TBMM Başkanı Şentop, 12 Eylül 1980 askeri darbesinin 41. yılı nedeniyle mesaj yayımladı. Şentop’un mesajını darbenin ilan edildiği saat olan 04.00’te yayınlaması dikkat çekti. Şentop, Meclis’in internet sitesinde yer verilen mesajını, sosyal paylaşım sitesi Twitter’da da paylaştı. Tarihin geriye sarılamayacağını ancak bugünün masasına koyularak incelenip tartışılabileceğini belirten Şentop, bundan 41 yıl önce, 12 Eylül 1980 sabah saat 04.00’te radyodan okunarak ilan edilen askeri darbe bildirisi ve ardından yaşanan gelişmelerin, sonuçları itibarıyla Türkiye’nin, toplumsal, siyasal ve demokratik tarihinde trajik bir dönemi işaretlediğini vurguladı.
‘Artık asla olmayacak’
TBMM Başkanı Şentop, mesajında şu değerlendirmelerde bulundu:
“Bugün Türkiye Cumhuriyeti, bazı dış odakların ‘bizim çocuklar’ dediği yapıların aklına esince darbe yaptığı bir ülke değildir ve artık asla olmayacaktır. Halkın oylarıyla kabul edilen yeni yönetim sistemimiz, meşruiyetini bütünüyle milletimizin özgür iradesinden alan bir yapıya kavuşmuştur. İçlerinde dikta hevesini besleyen ve bunu ancak askeri darbe, cunta gibi yollarla gerçekleştirebileceğini düşünen bedhahlara bu yolun artık bütünüyle kapandığını, bunun imasına dahi yeltenmenin büyük bir yanlış ve suç olacağını güçlü biçimde ifade etmek isterim.

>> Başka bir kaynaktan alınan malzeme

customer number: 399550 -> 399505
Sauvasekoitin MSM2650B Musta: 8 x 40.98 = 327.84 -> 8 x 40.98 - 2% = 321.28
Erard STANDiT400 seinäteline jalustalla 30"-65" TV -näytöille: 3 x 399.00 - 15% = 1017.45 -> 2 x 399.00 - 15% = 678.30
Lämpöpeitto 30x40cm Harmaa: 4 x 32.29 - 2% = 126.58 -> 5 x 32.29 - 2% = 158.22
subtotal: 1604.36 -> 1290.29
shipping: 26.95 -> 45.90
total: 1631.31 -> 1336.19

Umuyorum ki yakın gelecekte yapılacak olan yeni anayasamız, darbe dünyasıyla ilgili her türlü hevesin kökünü kazıyan bir içeriğin de teminatı olacak.
‘Güneş hayırlarla doğsun’
Türkiye Cumhuriyeti Devleti, bugün siyasal alana musallat olmak, millet iradesini sıfırlamak isteyen her türlü darbe, terör, ekonomik kumpas ve başka gayrimeşru siyaset parazitlerini yok edecek güçtedir. Devletimiz bu güce aziz milletimizin siyasi olgunluğu ve desteği içinde gerçekleşen siyasi ve idari reformlar sonucu gelmiştir. Aziz milletimize iyilik, esenlik ve umut dolu bir gün ve gelecek diliyorum. Güneş hepimiz için bu sabah ve her sabah hayırla doğsun.”

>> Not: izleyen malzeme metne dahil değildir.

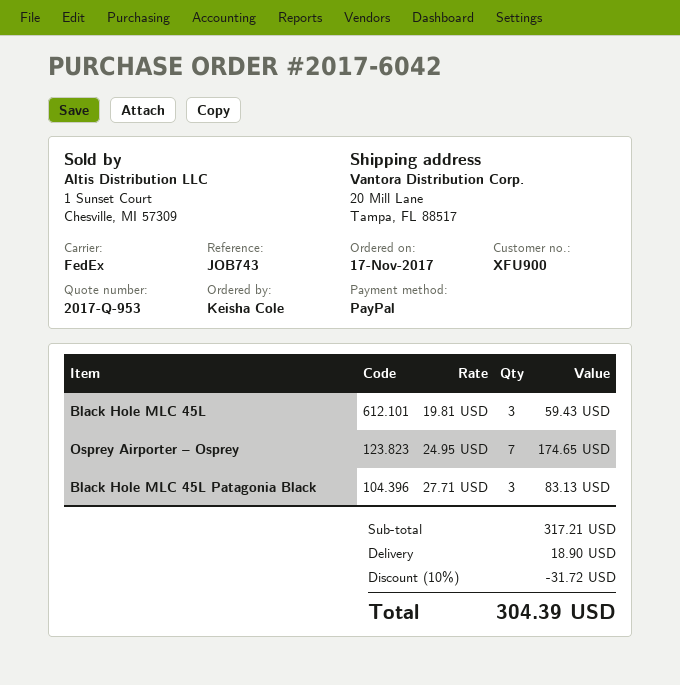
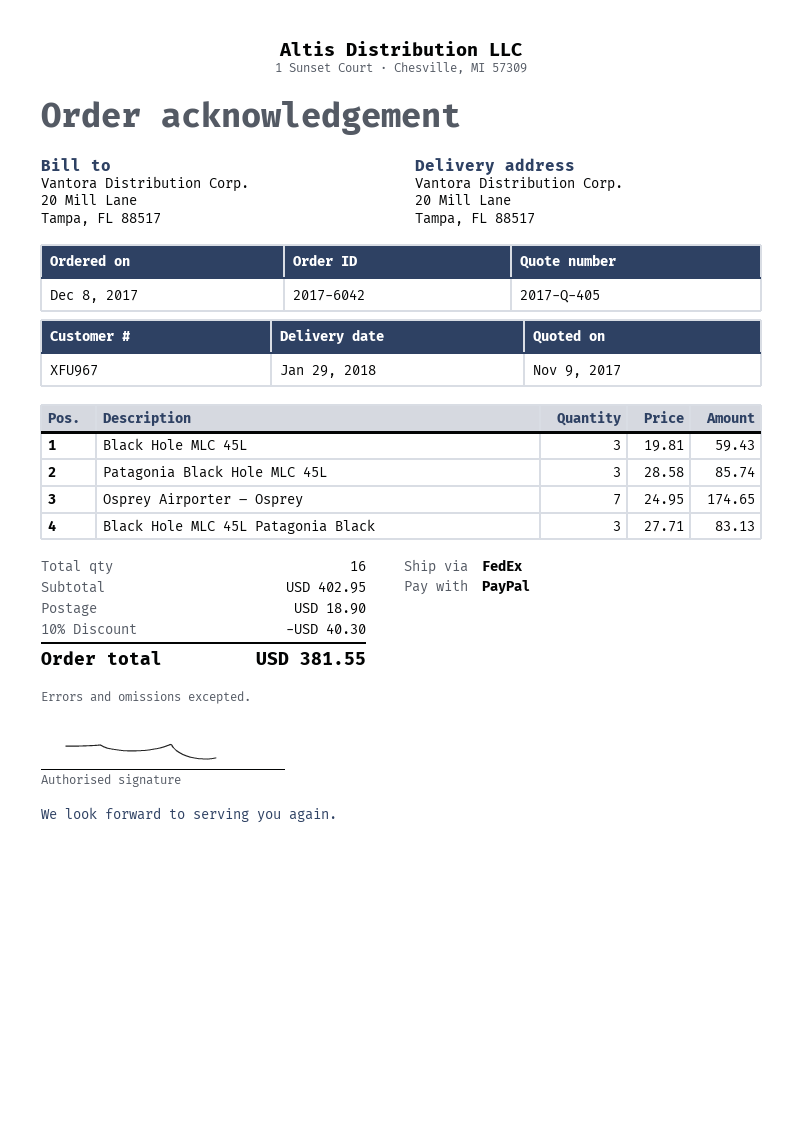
quote number: 2017-Q-953 -> 2017-Q-405
order date: 2017-11-17 -> 2017-12-08
customer number: XFU900 -> XFU967
Patagonia Black Hole MLC 45L: none -> 3 x 28.58 = 85.74
subtotal: 317.21 -> 402.95
discount: 10% = 31.72 -> 10% = 40.30
total: 304.39 -> 381.55

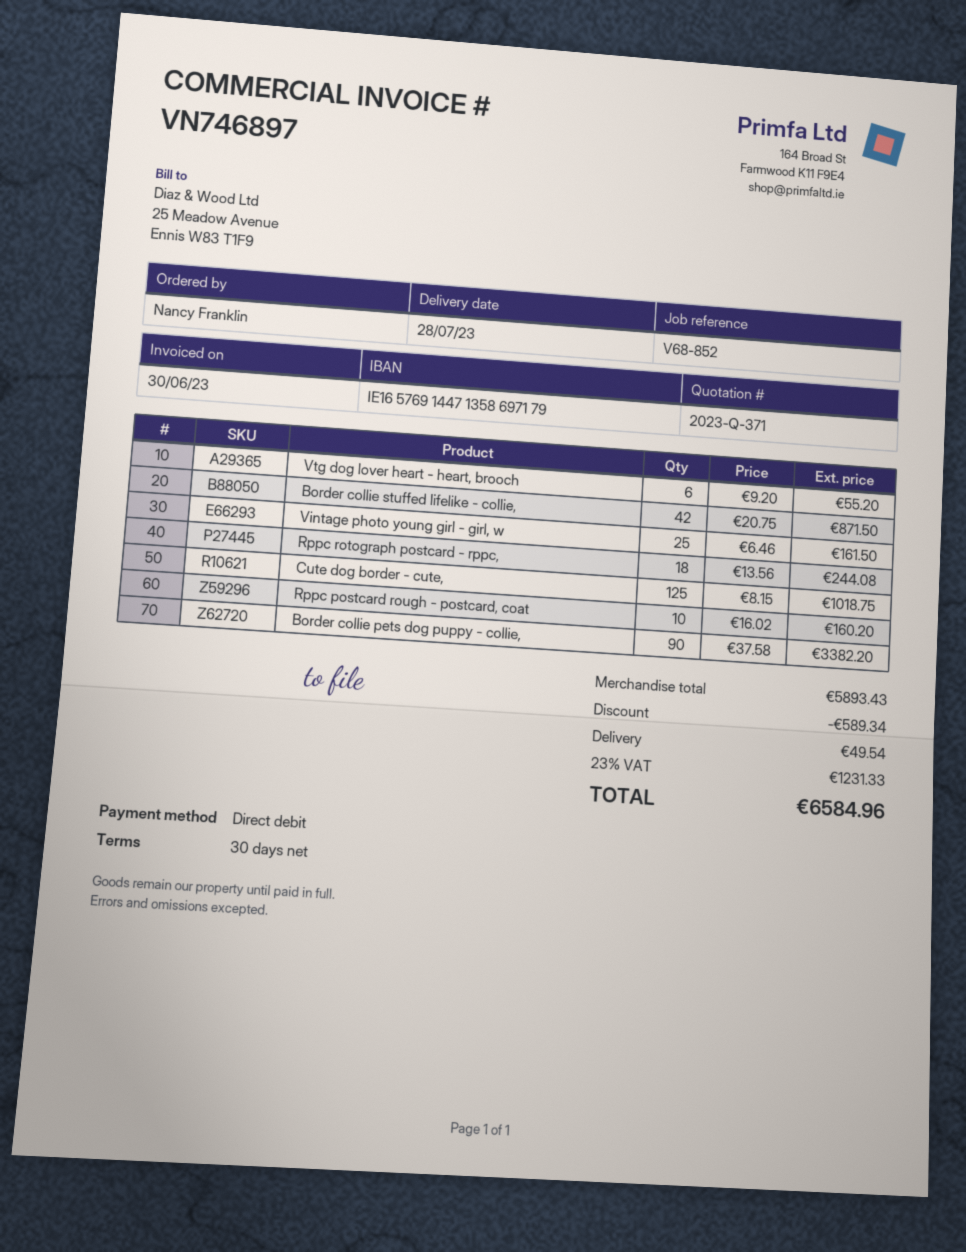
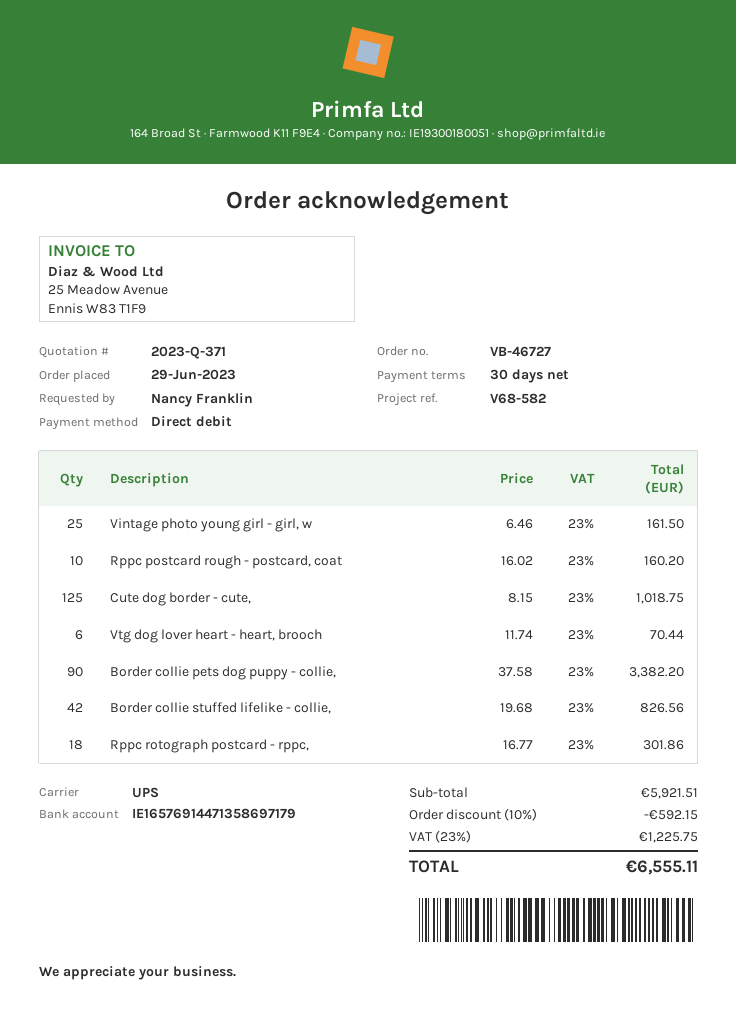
reference: V68-852 -> V68-582
Vtg dog lover heart - heart, brooch: 6 x 9.20 = 55.20 -> 6 x 11.74 = 70.44
Border collie stuffed lifelike - collie,: 42 x 20.75 = 871.50 -> 42 x 19.68 = 826.56
Rppc rotograph postcard - rppc,: 18 x 13.56 = 244.08 -> 18 x 16.77 = 301.86
subtotal: 5893.43 -> 5921.51
discount: 589.34 -> 592.15
shipping: 49.54 -> none
tax: 23% = 1231.33 -> 23% = 1225.75
total: 6584.96 -> 6555.11

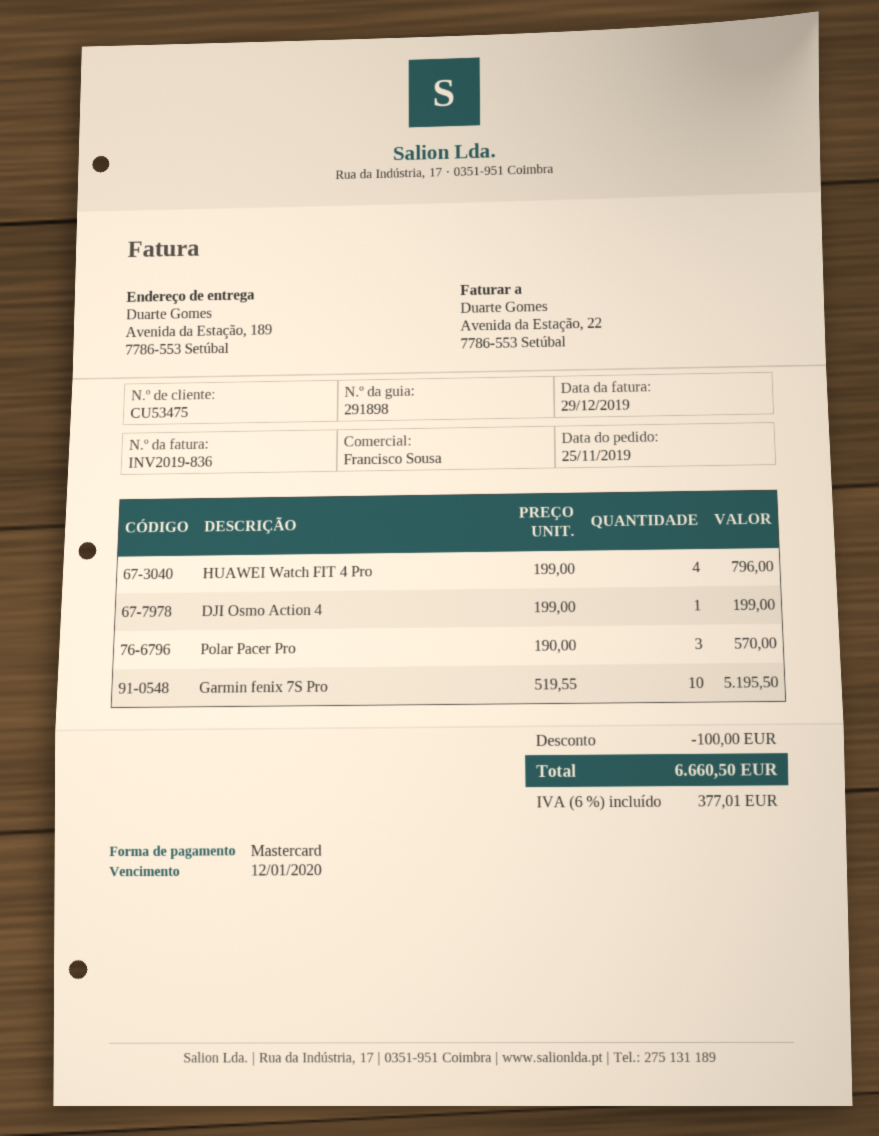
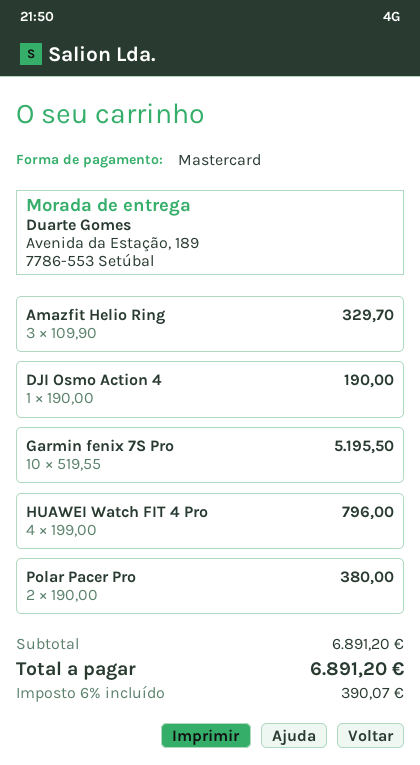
DJI Osmo Action 4: 1 x 199.00 = 199.00 -> 1 x 190.00 = 190.00
Polar Pacer Pro: 3 x 190.00 = 570.00 -> 2 x 190.00 = 380.00
Amazfit Helio Ring: none -> 3 x 109.90 = 329.70
discount: 100.00 -> none
tax: 6% = 377.01 -> 6% = 390.07
total: 6660.50 -> 6891.20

‘Vesayet, gençlerin geleceğini çaldı’
Adalet Bakanı Abdulhamit Gül, 12 Eylül darbesinin 41. yılında müzeye çevrilen Ulucanlar Cezaevi’ni ziyaret etti. Gül, ziyareti sırasında karşılaştığı, 1978’de 110 yıl hapis cezasına mahkum edilen ve 14 yıl kaldığı Ulucanlar Cezaevi’nden 1991’de afla çıkan Hakverdi Satılmış ile bir süre sohbet etti. Bakan Gül, 27 Mayıs’tan 15 Temmuz’a kadar Türkiye’de vesayetin, darbeci zihniyetin milletin, gençlerin geleceğini çaldığını, ülkenin ekonomisini tahrip ettiğini, ülkenin huzuruna kastettiğini söyledi.

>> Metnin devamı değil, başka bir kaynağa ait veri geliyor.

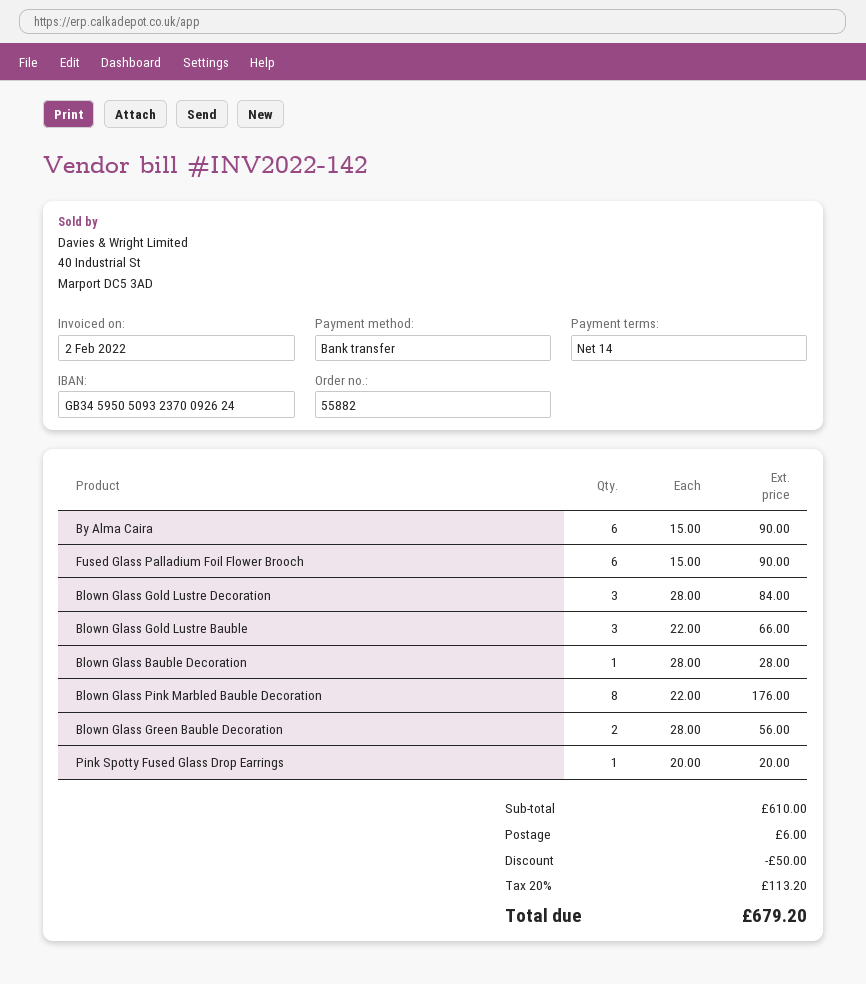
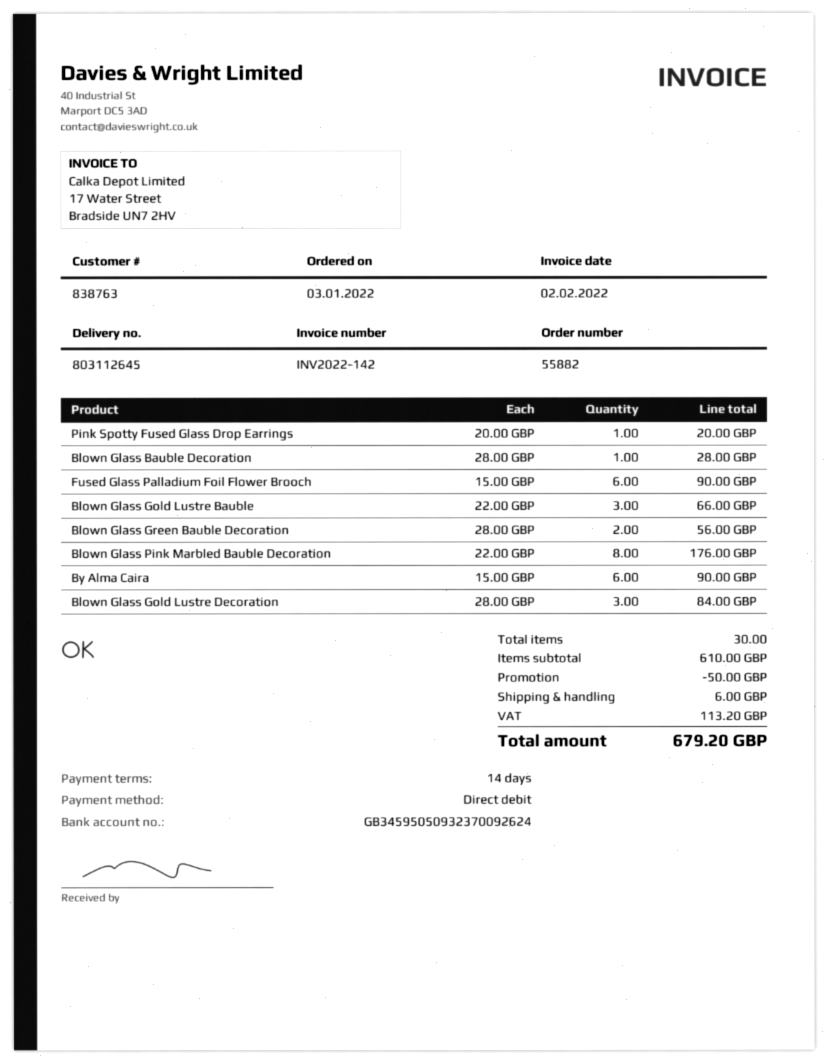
payment method: bank transfer -> direct debit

41 yıl, tepkileri hiç hafifletmedi
Devlet ve siyaset adamları; 12 Eylül 1980 askeri darbesinin 41. yıl dönümü nedeniyle darbelere tepki içeren açıklamalarda bulundu.
Cumhurbaşkanı Yardımcısı Fuat Oktay, sosyal medya hesabından yaptığı paylaşımda “Demokrasimizi yıllarca sekteye uğratanları, 27 Mayıs’ın arkasındaki güçleri, 12 Eylül’ün hazırlayıcılarını, 28 Şubat ve 15 Temmuz’un destekçilerini millet olarak hiç unutmadık” ifadelerini kullandı. Oktay, 41 yıl geçmesine rağmen 12 Eylül’de yaşananları utançla hatırladıklarını kaydetti.
İçişleri Bakanı Süleyman Soylu da Twitter hesabındaki paylaşımında, “12 Eylül’deki gibi her darbe, memleketimizi ‘müstemleke memleketi’ yapmak isteyenlerin kurgusudur. Bir daha asla başaramayacaklar” ifadelerine yer verdi.
‘Düşmanlık etmişlerdir’
AK Parti Sözcüsü Ömer Çelik de “Darbeler ve vesayet girişimleri için gerekçe uyduranlar, silahlı darbeye girişenlerden daha büyük düşmanlık etmişlerdir ülkemize” diye konuştu.
MHP Genel Sekreteri İsmet Büyükataman, şu ifadeleri kullandı: “Millet bölünmesin, devlet baki kalsın diye dava arkadaşlarımız şehadet şerbetini içmiştir. Türk milliyetçileri vatan, millet, din ve devlet uğruna mücadeleden hiçbir zaman geri durmamıştır.”